Quant aux concepts scientifiques, qu’est-ce qui sera changé
lorsqu’« on nous aura expliqué que le plancher sur lequel
nous tenons n’est pas solide, contrairement à ce que pense le sens
commun, au motif que l’on a découvert que le bois est fait de
particules qui remplissent l’espace de manière si ténue qu’on
peut presque dire qu’il est vide »(le Cahier Bleu, 46) ? Car, contrairement à ce que croit Platon, « à supposer que
toutes les questions scientifiques possibles soient résolues, les
problèmes de notre vie demeurent encore intacts »(Tractatus,
6.52). Pour autant, « il n’y a pas de réponse du sens commun à
ce genre de problème et on ne peut défendre l’opinion contre les
attaques des philosophes […] qu’en les soignant de la tentation
d’attaquer le sens commun »(le Cahier Bleu, 59),
c’est-à-dire de la tentation de donner une réponse métaphysique
à une question originairement sans réponse.

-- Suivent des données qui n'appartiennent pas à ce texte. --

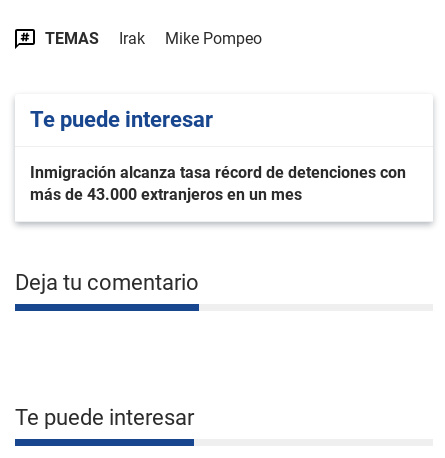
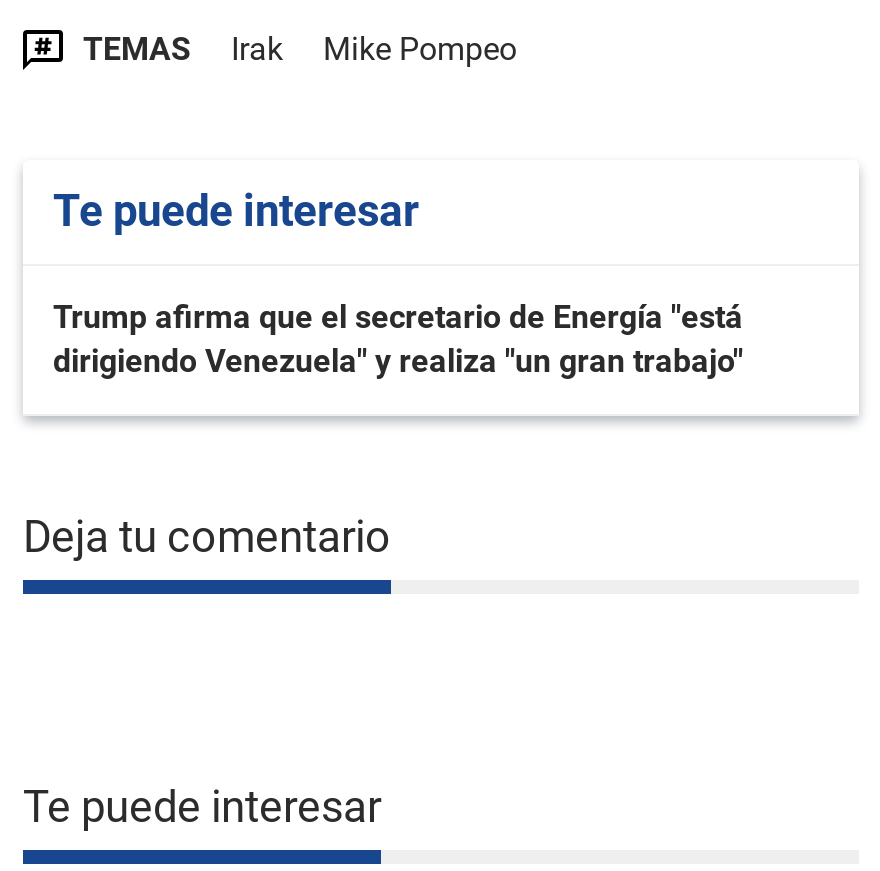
- Inmigración alcanza tasa récord de detenciones con
- más de 43.000 extranjeros en un mes
+ Trump afirma que el secretario de Energía "está
+ dirigiendo Venezuela" y realiza "un gran trabajo"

Or « notre langage ordinaire […] imprègne notre vie tout
entière et maintient pour ainsi dire fermement notre esprit dans
une seule position »(le Cahier Bleu, 59), fascination
dont l’un des symptômes est cette tentation métaphysique,
c’est-à-dire « la soif de généralité, ou encore
l’attitude dédaigneuse à l’égard du cas particulier »(le
Cahier Bleu, 19). C’est pourquoi « celui qui est philosophiquement perplexe
et qui voit une loi dans la manière dont on utilise un mot »(le
Cahier Bleu, 27), devra s’intéresser aux règles multiples et
variables qui gouvernent son usage, en l’insérant dans un « jeu
de langage afin de faire ressortir qu’il fait partie d’une
activité ou d’une forme de vie »(Recherches
Philosophiques, §23). En ce sens « en philosophie, une question se traite comme
une maladie »(Recherches Philosophiques, §255), et
non comme une recherche scientifique, et donc « la
philosophie est la lutte contre l’ensorcellement de nos formes de
pensée par notre langage » (Recherches Philosophiques,
§109), et non contre l’ignorance du sens commun.
Conclusion.
Apparemment, seul le philosophe est capable de définir les termes qu'il emploie après s'être réellement intéressé à l'essence des choses et pas seulement à leur apparence, ce qui, dans une Cité où la parole est libre, garantit une rigueur lexicale tout à fait louable. Mais cela suppose l'existence d'une réalité extra-linguistique perceptible indépendamment des conditions d'existence socio-historiques ainsi qu'une position de surplomb à l'égard du sens commun qui incite plutôt à la méfiance à l'égard du philosophe. D'autant plus que le prétendu "savoir" du philosophe n'est, le plus souvent, qu'un "savoir" métaphysique, c'est-à-dire une apparence de science, de sorte que l'utilité politique finale du philosophe ne peut consister en autre chose qu'une vigilance critique à l'égard de toute forme de discours.